Skip to content

Required parameters for COMnet

Timothy Dunn edited this page Nov 5, 2020 · 3 revisions

If using the COMnet, there are a few key parameters that must be specified in the COMnet base config (see ./configs/com_mouse_config.yaml for an example).

io_config

string. This is the path, relative to where you are calling com-train or com-predict, to the project-specific io.yaml file that defines paths to required files, such as output directories and labeled data.

💡 This file is often the same one used by DANNCE. In most cases you will be launching com-train or com-predict from within a project directory that contains an io.yaml file, so simply leaving this as io_config: io.yaml will point DANNCE to the correct file every time.

batch_size.

int. This is the number of timepoints that will be included in a batch of samples during training and prediction. This value is constrained by the amount of GPU memory you can access. Because this is in unit of timepoints, not frames, the total number of images in the batch is equal to batch_size*(no. of cameras)

💡For prediction, increasing batch_size may increase prediction speed. For training, batch_size can be modified as a hyperparameter. The effect of batch size on training is an open area of research in deep learning, although there is agreement that the optimal batch size is problem- and data-specific. For the COMnet, the amount of images you can fit into memory depends on more parameters than DANNCE. Increases in the number of cameras used decreases the achievable batch size. Increases in the downfac amount increase the achievable batch size by creating smaller image dimensions. In the same way, increases and decreases in native image resolution also affect the batch size.

epochs.

int. This is the number of times your full dataset will be looped over during training.

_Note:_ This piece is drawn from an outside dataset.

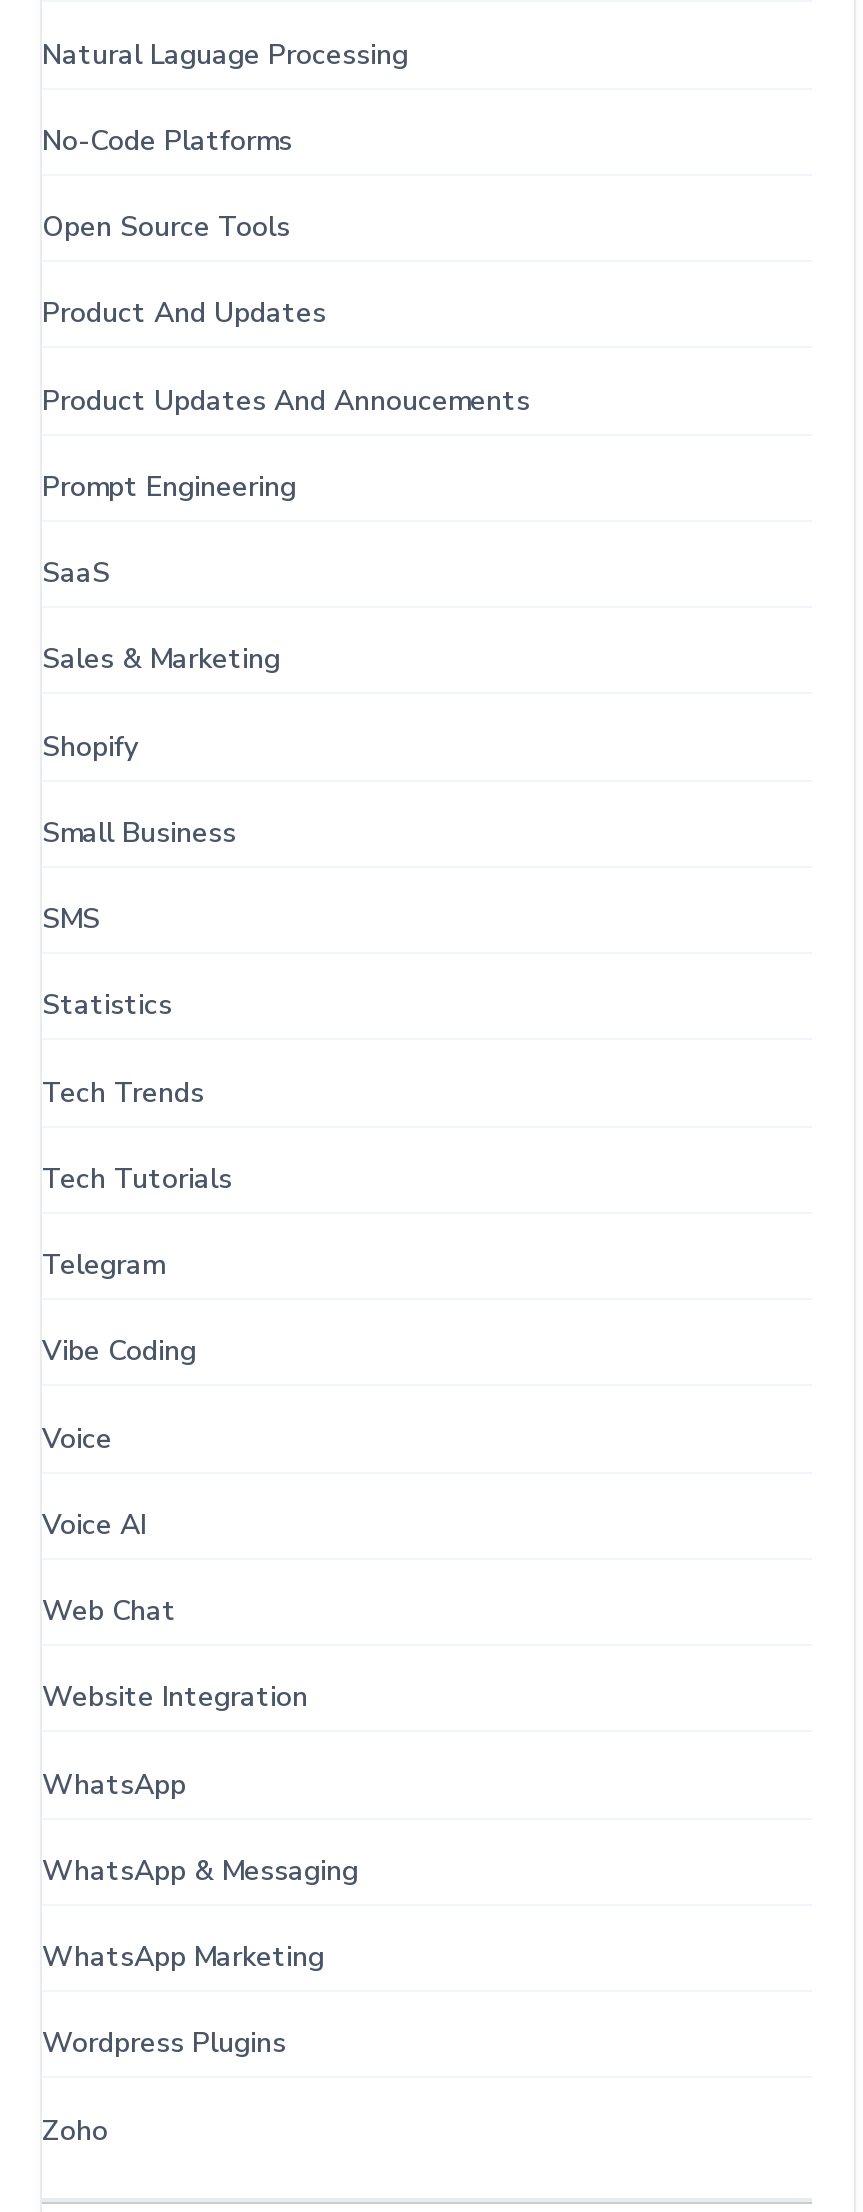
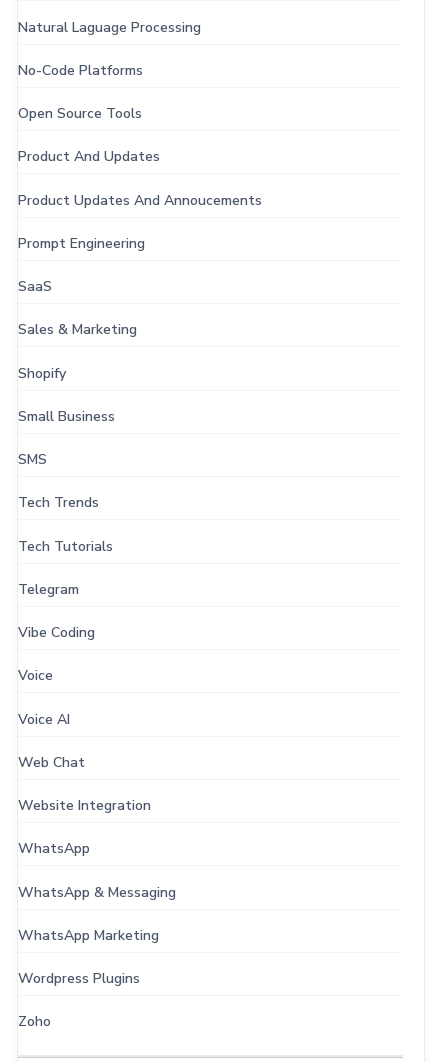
- Statistics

💡You should need fewer epochs as you increase the number of images in your training dataset. With ~100 timepoints in the training set, 100-200 epochs is probably sufficient. Inspect your training and validation loss in your tensorboard logs. If using a validation set, you should continue to train if the validation loss has not yet plateaued.

downfac.

int (even). This is the factor by which your images will be downsampled before getting passed through the network.

💡 The more you downsample your images (the higher downfac), the faster training and prediction will be. Because you only need a coarse estimate of the animals position from the COMnet, downsampling doesn't typically degrade performance noticeably. We typically use downfac: 4.

num_validation_per_exp

int. Number of samples (i.e. timepoints; per animal) used for assessing validation metrics during training.

💡The more validation samples you use, the more accurately you can assess the accuracy of your models during training, thus allowing you better determine at which epoch you should stop training, or which of several alternative models will track better. However, the more validation samples you use, the fewer samples you can use for the actual training. We recommend using num_validation_per_exp: 0 unless you are using over 100 samples per animal.

max_num_samples

int. During prediction, this sets the total number of timepoints evaluated.

com_finetune_weights

string. If finetuning, this must be the path to the directory containing the pretrained weights file.

crop_height

[top_pixel, bottom_pixel] (int). An integer array setting the bounds of the input images (at raw resolution) in terms of pixel position. See crop_width

crop_width

[left_pixel, right_pixel] (int). An integer array setting the bounds of the input images (at raw resolution) in terms of pixel position.

💡 The COMnet expects that the size of each image dimensions be a multiple of 32. So raw images can be cropped using these parameters if necessary.